Okay, I'll be back tomorrow with the new weight results. Must be honest here. I know it won't be good. Oh, well! As I said before, I really don't care today. Blah! I hope you're all having a better day than I am. Take care, stay warm and stay strong! Buh-bye!

Nikitalee on 12/15/2003:
I'm sorry you're having such a "blah" day! We all need a few of those once in a while. Good luck with WW and the rest of the week!!


joe_anne2 on 12/15/2003:
Hi Soon2bThin I really like the color of your font, how did you do that?

Have a great OP week :)


Beth 201 on 12/16/2003:
Just wanted to stop in and say hi. I know what you mean. I have had those days myself. I am getting my weight back on. :( So I know what you mean about not wanting to see that weight gain. Hang in there. Hope you have a wonderful holiday season. Hugs! Beth 201



Soon2BThin - Sunday Dec 14, 2003
(Weight Watchers Flexpoints)
Weight: 162.8

Well, it's almost noon here and I'm just getting on here. Been a busy morning. At least I did finally get up at 7:30 and did my walk on the treadmill and the lunges and squats again. I'm still only doing 10 of each so far but they did make the fronts of my thighs sore the other day. So I'm working my way up. They were a little easier today but I still lose my balance sometimes when I do them. Makes me mad! And I also do some stretches and I'm getting better at those, stretching farther. Just did 33 minutes on the treadmill and 1.75 miles. Added in 3--2 minute hills also. I set the incline on 5, don't know what that means. Is it a 50% incline or what? Whatever....

Yesterday was terrible!! I was doing well all day until I started to make the cookies. The darn cookie press I had bought at Michael's last week wouldn't work right, it's battery operated and just doesn't have that much power to push the cookie dough out right. We changed the batteries but that didn't help. I got so upset I started crying and getting mad because I had to get the cookies made this weekend so I could pack them and get them sent to the boys. Well, the ones I finally made weren't very nice looking so I angrily ate a whole bunch of them!! Yeah, right, that really helps. Darling Husband finally came to the rescue and helped me roll the dough out and we used cookie cutters--rather, he did almost all the work. I was just tired and aggravated. I'm the kind of person that if something doesn't work just the way I planned, I get so pi@#$%^ off and I cry. I feel like I can't do anything right, ya know? So it turns into a real pitty-party for me. Well, it's over now, lots of cookies were made by the DH and I also had those ones you just place and bake, ya know, the ones with the trees in the middle and the snowmen. So DH just finished packing them all up for me (minus the ones he and I ate) and they're all ready to go to the post office. Yayyy, DH, my love!

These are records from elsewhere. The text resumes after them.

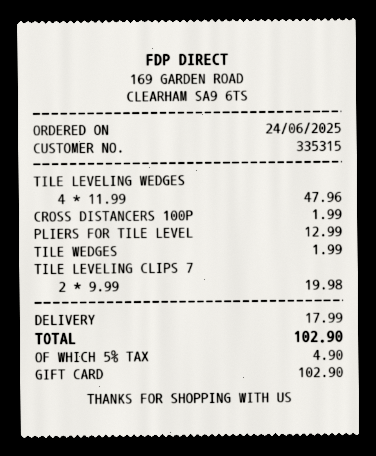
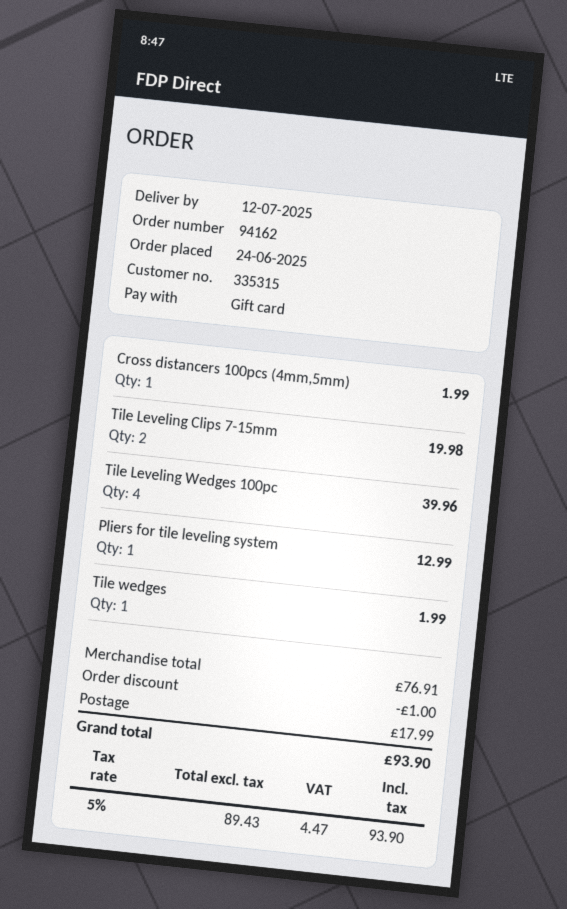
TILE LEVELING WEDGES: 4 for 47.96 -> 4 for 39.96
discount: none -> 1.00
tax: 5% = 4.90 -> 5% = 4.47
total: 102.90 -> 93.90

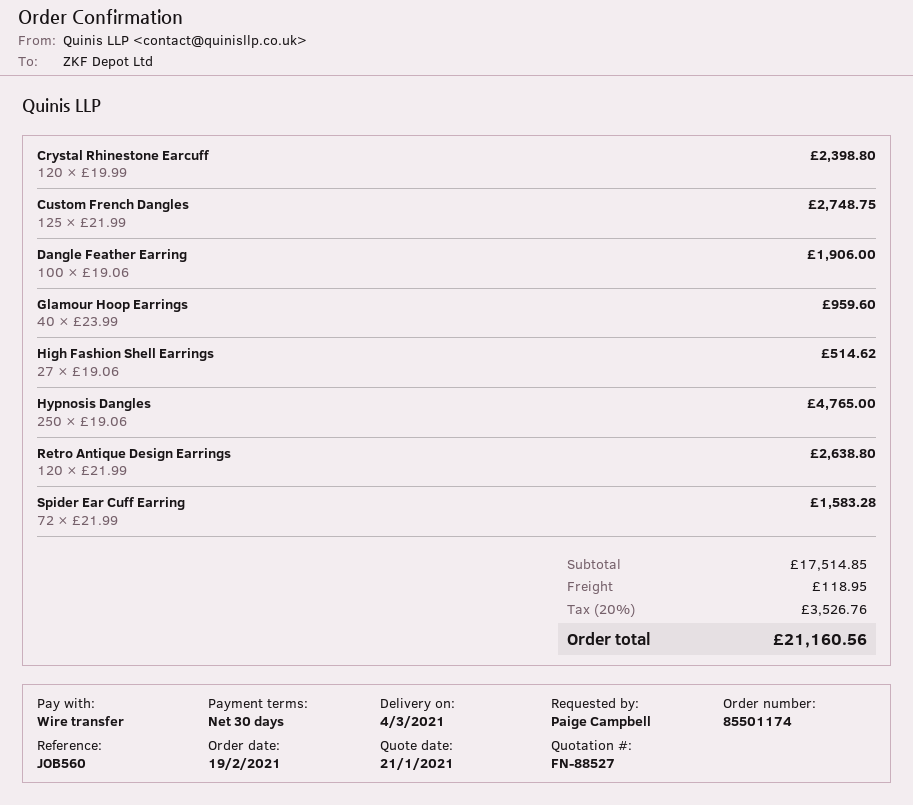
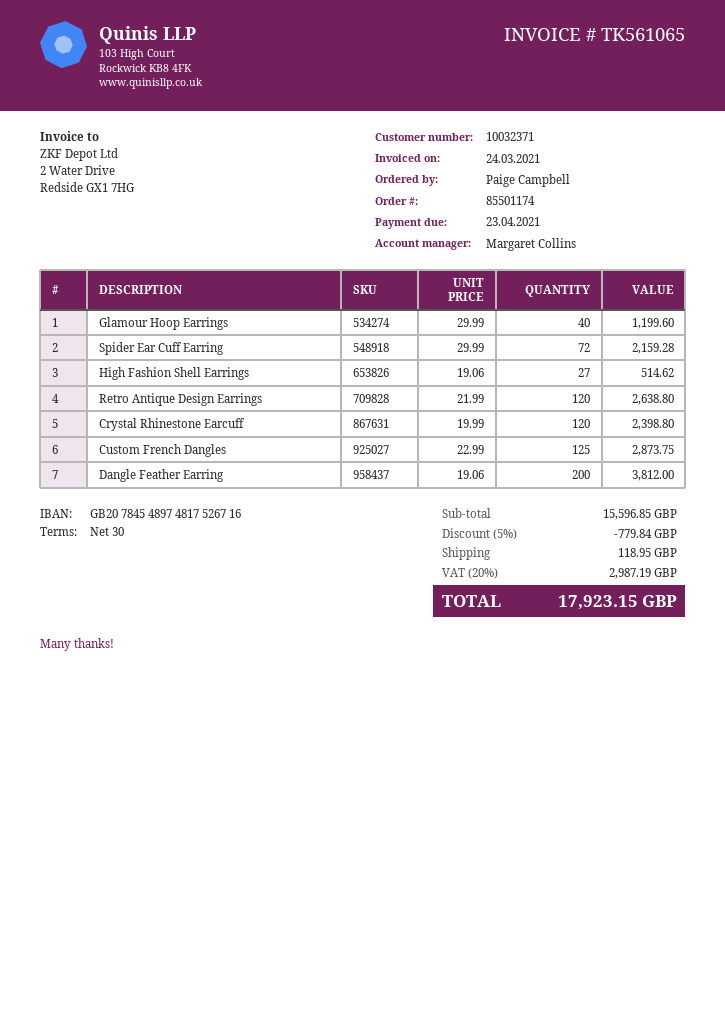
Custom French Dangles: 125 x 21.99 = 2748.75 -> 125 x 22.99 = 2873.75
Dangle Feather Earring: 100 x 19.06 = 1906.00 -> 200 x 19.06 = 3812.00
Glamour Hoop Earrings: 40 x 23.99 = 959.60 -> 40 x 29.99 = 1199.60
Hypnosis Dangles: 250 x 19.06 = 4765.00 -> none
Spider Ear Cuff Earring: 72 x 21.99 = 1583.28 -> 72 x 29.99 = 2159.28
subtotal: 17514.85 -> 15596.85
discount: none -> 5% = 779.84
tax: 20% = 3526.76 -> 20% = 2987.19
total: 21160.56 -> 17923.15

Today is a better day--so far. I'm having some lower stomach pain for some reason though, feels like cramps, maybe a UTI or something. Oh, well, at least I got in the exercise this morning. I think I was in such a bad mood yesterday because I didn't get the exercise as I knew I should have. That always seems to make a bad day all around. Have to remember that little detail when I'm feeling lazy. Heck, maybe I'll even get out in the sun later for some more walking if that belly pain goes away.

So anyway, I hope you're all having a good Sunday. Be good and I'll see ya tomorrow!

Runner on 12/14/2003:
I could totally relate to your entry! I've had some real baking disasters when something I make turns out toally wrong and I end up eating most of it out of anger!!! I've had some frustrating times in the kitchen, that's for sure! Thankfully, I have a supportive husband who has rescued me more than once from doing something even worse!